Em cartaz na plataforma Looke (que pode ser testada gratuitamente via Amazon Prime Video), na Apple TV, no Google Play e no YouTube, Rainha de Copas (2019) encorpa a coleção de filmes sobre dilemas morais e famílias fraturadas produzidos na Dinamarca.
Trata-se de um dos países onde há o menor índice de desigualdade social e a maior qualidade de vida, um dos países mais pacifistas do mundo e um dos menos corruptos. Mas a julgar pelos filmes de autores como Lars von Trier, Thomas Vinterberg e Susanne Bier, a saúde e o bem-estar da nação são inversamente proporcionais à saúde mental e ao bem-estar de seus cidadãos. Seus filmes mostram personagens atormentados por demônios interiores ou aturdidos por segredos familiares, hostilizados pela sociedade ou atolados em encrencas nas quais eles mesmo se colocam, às vezes sem nem saber direito o motivo.

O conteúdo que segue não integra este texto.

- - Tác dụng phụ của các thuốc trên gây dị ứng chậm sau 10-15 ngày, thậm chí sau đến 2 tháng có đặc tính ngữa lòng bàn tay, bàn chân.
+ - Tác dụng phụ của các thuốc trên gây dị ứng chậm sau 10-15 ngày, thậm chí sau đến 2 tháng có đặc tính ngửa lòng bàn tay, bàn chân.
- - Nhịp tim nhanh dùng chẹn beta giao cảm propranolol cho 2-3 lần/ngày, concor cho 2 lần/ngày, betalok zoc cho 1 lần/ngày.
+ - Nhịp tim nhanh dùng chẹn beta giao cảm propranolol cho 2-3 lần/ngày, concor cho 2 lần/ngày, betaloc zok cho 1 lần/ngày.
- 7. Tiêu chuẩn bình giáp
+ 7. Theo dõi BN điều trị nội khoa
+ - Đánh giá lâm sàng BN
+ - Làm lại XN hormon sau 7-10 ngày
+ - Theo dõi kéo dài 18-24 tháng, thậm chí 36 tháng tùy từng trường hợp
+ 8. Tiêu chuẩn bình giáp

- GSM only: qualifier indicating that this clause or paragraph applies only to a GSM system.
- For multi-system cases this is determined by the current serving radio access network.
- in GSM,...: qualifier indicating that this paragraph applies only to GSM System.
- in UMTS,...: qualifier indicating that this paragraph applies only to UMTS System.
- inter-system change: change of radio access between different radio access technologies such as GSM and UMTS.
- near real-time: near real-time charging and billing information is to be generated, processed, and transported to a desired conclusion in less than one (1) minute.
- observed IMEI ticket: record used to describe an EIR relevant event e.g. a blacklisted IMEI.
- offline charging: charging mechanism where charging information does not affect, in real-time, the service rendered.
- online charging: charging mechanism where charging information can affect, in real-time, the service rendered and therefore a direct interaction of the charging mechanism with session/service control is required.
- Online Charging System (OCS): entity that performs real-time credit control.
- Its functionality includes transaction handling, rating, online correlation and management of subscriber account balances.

É o caso de Anne, a bem-sucedida advogada especializada em defender adolescentes vítimas de abuso sexual ou violência doméstica que é interpretada por Trine Dyrholm em Rainha de Copas (Dronningen, no título original), drama assinado pela diretora May el-Toukhy e vencedor do prêmio do público no Festival de Sundance, nos EUA. Aparentemente, ela leva uma vida gostosa em uma bela casa, onde mora com o marido, o médico Peter (Magnus Krepper), e as duas filhas gêmeas, as adoráveis Frida e Fanny, para quem costuma ler à noite Alice no País das Maravilhas (atenção à referência: no livro de Lewis Carroll, há uma personagem chamada Rainha de Copas, à qual todos temem e que tem a fama de decapitar seus desafetos).
A serpente no paraíso toma a forma de Gustav (Gustav Lindh, visto recentemente em Loucos por Justiça), o jovem e rebelde filho do primeiro casamento de Peter, desfeito justamente por causa de Anne. Depois de ser expulso de um colégio interno na Suécia, ele é enviado pela mãe para morar com a nova família do pai. O conflito inicial é até previsível: Gustav não se entrosa, bagunça tudo, inclusive comete atos ilícitos. O que vem a seguir é inesperado: Anne começa a se sentir atraída pelo rapaz.
— Às vezes, o que nunca deveria acontecer acontece — a madrasta diz ao enteado.
Rainha de Copas traz uma série de marcas desse cinema dinamarquês que é cirúrgico ao desnudar as fissuras familiares e as hipocrisias com as quais tentamos tapar nossas feridas — a protagonista vive o paradoxo de se tornar aquilo que, como advogada, combate: uma abusadora. Em especial na fotografia e na cenografia, o filme segue ou adapta algumas das 10 regras estipuladas por Von Trier e Vinterberg no manifesto do Dogma 95, o movimento que pregava um cinema mais realista. Em que pese a intensidade das atuações, os personagens parecem pessoas reais flagrados em afazeres bem rotineiros ou em momentos delicadíssimos, diante dos quais somos costumeiramente instigados a imaginar como reagiríamos. Não há pudor em relação ao sexo: se ele tem de acontecer para o desenvolvimento da trama, será mostrado sem artifícios.
A narrativa vai se construindo com elipses e lacunas, ainda que, aqui e ali, o entorno ajude o espectador a montar o quadro do desastre — em um jantar para amigos de Peter, Anne aumenta o volume da música para dançar, sozinha, Tainted Love, clássico da dupla britânica de synthpop Soft Cell, dos anos 1980: "Às vezes, sinto que tenho de / Fugir, tenho de / Escapar / Da dor que você leva ao meu coração / O amor que compartilhamos / Parece não chegar a lugar algum / E perdi minha luz / Pois me debato e me reviro, não consigo dormir à noite".
Ali está uma mulher que, agora sabe, tem de fugir, tem de escapar, apesar de não saber ao certo para onde. Ao mesmo tempo, a letra espelha, por antecipação, o sofrimento imposto a Gustav, que bem poderia fazer seus os versos "este amor contaminado que você tem me dado / Eu te dei tudo que um garoto poderia te dar / Pegue minhas lágrimas e isso não é nem perto de tudo".